Se de si un sonido me trasporta a un lugar donde nunca podría estar sin él. Sé de cuando se me pone la sonrisa de alma con una rueda de notas que parecen encajar solo con mirarse, o me traslado a un recuerdo o un anhelo registrado en la punta de mis pies, o en la espalda. Se si la nota pone a mis pensamientos, palabras y emociones en la misma frecuencia.
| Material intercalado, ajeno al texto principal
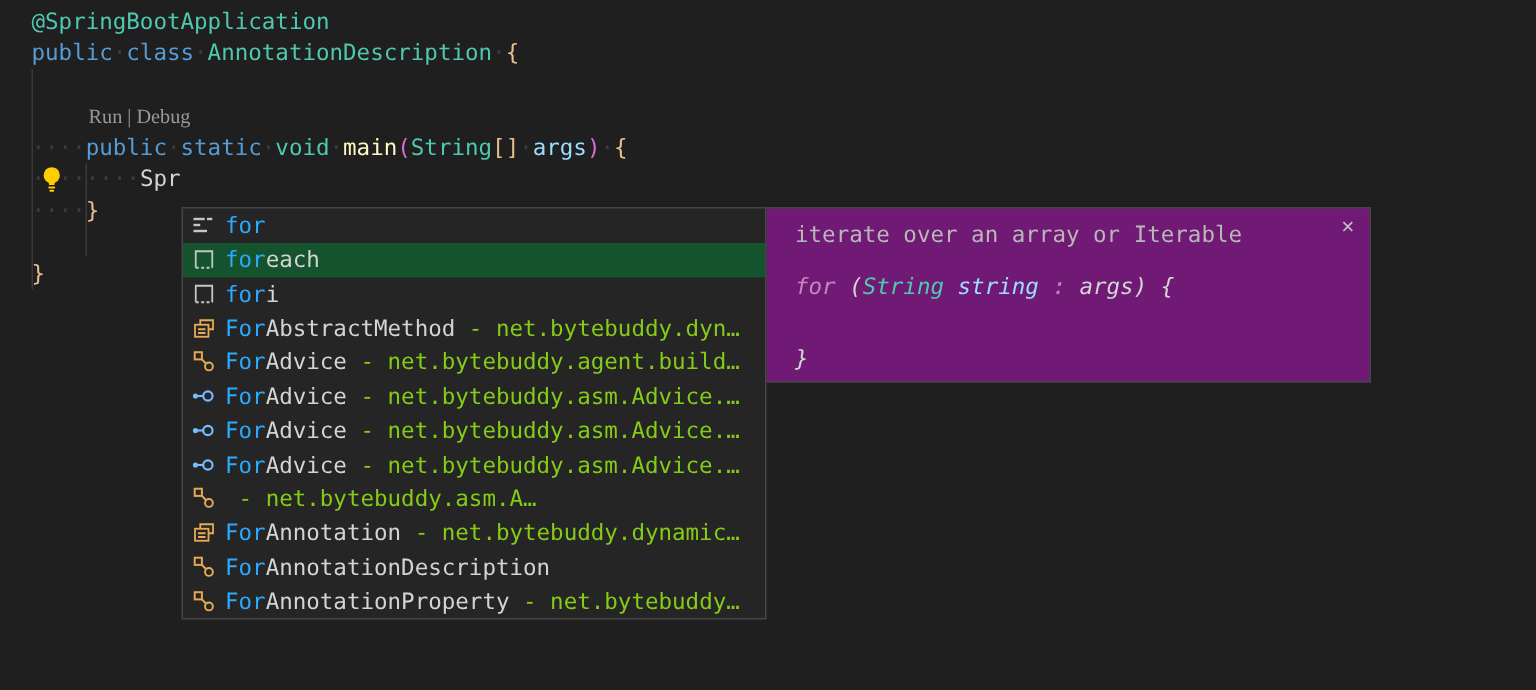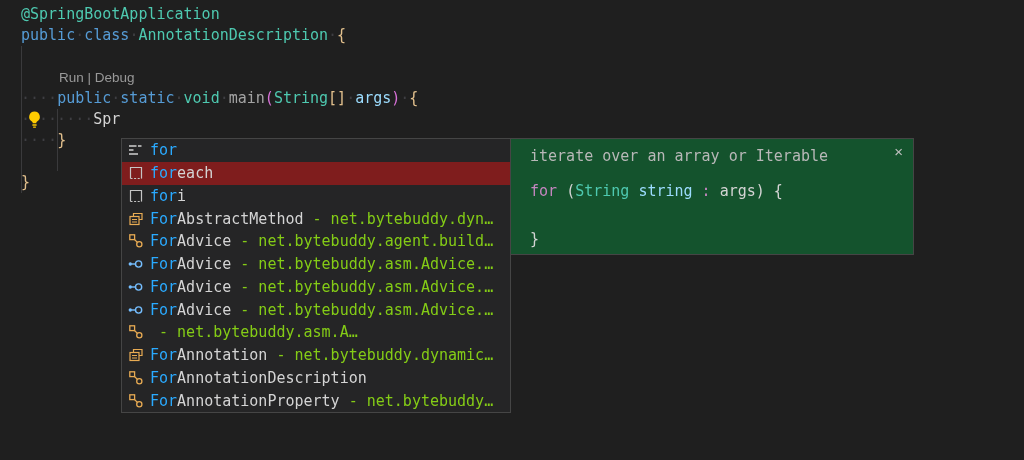--- a/index.html
+++ b/index.html
@@ -6,26 +6,26 @@
   body{
     width:1024px;height:460px;overflow:hidden;
     background:#1F1F1F;
     font-family:"DejaVu Sans Mono",monospace;
   }
   #screen{position:relative;width:1024px;height:403px;}
 
   
   #editor{position:absolute;inset:0;padding-top:4px;}
   .code-line,.codelens{height:21px;line-height:21px;white-space:pre;padding-left:21px;font-size:15px;}
-  .codelens{font-family:Liberation Sans, sans-serif;font-size:13.5px;color:#999999;padding-left:59px;}
+  .codelens{font-family:Liberation Serif, serif;font-size:13.5px;color:#999999;padding-left:59px;}
   .codelens .cl-link{cursor:pointer;}
   .tok{display:inline;}
   .tok.kw{color:#569CD6}
   .tok.type{color:#4EC9B0}
-  .tok.fn{color:#a3a3a3}
+  .tok.fn{color:#fef9c3}
   .tok.var{color:#9CDCFE}
   .tok.ctrl{color:#C586C0}
   .tok.plain{color:#D4D4D4}
   .tok.gold{color:#E2C08D}
   .tok.pink{color:#D670D6}
   .tok.ws{color:#3E3E42}
   .tok.sp{color:transparent}
   .err{text-decoration:underline wavy #F14C4C 1px;text-underline-offset:3px;}
   .cursor{display:inline-block;width:2px;height:17px;background:#D7D7D7;vertical-align:-3px;}
 
@@ -36,36 +36,36 @@
   #lightbulb{position:absolute;left:25px;top:110px;width:19px;height:19px;cursor:pointer;z-index:3;}
   #lightbulb svg{width:19px;height:19px;display:block;}
 
   
   #suggest{
     position:absolute;left:121px;top:138px;width:390px;height:275px;
     background:#252526;border:1px solid #454545;box-sizing:border-box;z-index:6;
     overflow:hidden;
   }
   .suggest-row{display:flex;align-items:center;height:22.75px;padding-left:6px;font-size:15px;white-space:pre;cursor:pointer;}
-  .suggest-row.selected{background:#7f1d1d;}
+  .suggest-row.selected{background:#14532d;}
   .s-icon{width:16px;height:16px;margin-right:6px;flex:none;}
   .s-icon svg{width:16px;height:16px;display:block;}
   .s-label{color:#D4D4D4;}
   .s-match{color:#2AAAFF;}
   .s-detail{color:#84cc16;}
 
   
   #docs{
     position:absolute;left:510px;top:138px;width:404px;height:117px;
-    background:#14532d;border:1px solid #454545;box-sizing:border-box;z-index:5;
+    background:#701a75;border:1px solid #454545;box-sizing:border-box;z-index:5;
   }
   #doc-title{position:absolute;left:19px;top:8px;font-size:15px;color:#B8B8B8;white-space:pre;}
   #doc-close{position:absolute;right:10px;top:4px;font-size:15px;line-height:18px;color:#C0C0C0;cursor:pointer;font-family:"Liberation Sans",sans-serif;}
   #doc-code{position:absolute;left:19px;top:40px;font-size:15px;line-height:24px;white-space:pre;}
-  .doc-code-line{height:24px;}
+  .doc-code-line{height:24px;font-style:italic;}
 </style>
 </head>
 <body>
 <div id="screen">
 
   <div id="editor">
     <div id="editor-lines">
         <div class="code-line"><span class="tok type">@SpringBootApplication</span></div>
         <div class="code-line"><span class="tok kw">public</span><span class="tok ws">·</span><span class="tok kw">class</span><span class="tok ws">·</span><span class="tok type">AnnotationDescription</span><span class="tok ws">·</span><span class="tok gold">{</span></div>
         <div class="code-line"></div>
Se que los sentimientos de luna se sienten más con acordes menores. La tristeza, la pérdida, el amor calmado y anhelante, la nostalgia. Aquello que suena en el estómago como en cuerda grave y profunda, o me im-plosiona en Bombo oscuro a contra de un Lam. Y si en mitad de un paraje del pasado, te asalta el deseo de elevarte a un recuerdo de futuro y risa, te cascas un salto al LA y te quedas tan a gusto; sin ton ni son, porque para mi las emociones y la vida pasan sin ton ni son, a saltos desprogramados, que muy pocas veces encajan del todo en lo que cabría esperar

Se también que la armonia está en el aíre, sostenida en varias dimensiones, y cantar es casi una misión de búsqueda, solo tienes que buscar la armonia en el aire, pillarla infraganti, y atraparla al vuelo, e inmediatamente como cuando el que amaga al escondite se ha puesto a buscar por el camino equivocado, uno tras otro, los escondidos comienzan a brotar de sus guaridas por mi por mi por mi por todos mis compañeros por mi primero. Y el patio se llena de niñas, igual que el aire se llena de escalas cuando encuentras la primera. Y no sabes porque suena con tanta armonia, no sabes explicarlo, ni ponerle nombre, ni ofrecer una teoría , solo sientes que esos tres sonidos son el mismo sonido escondido en distintas dimensiones…

eso es lo que se de música …. espero que sea suficiente.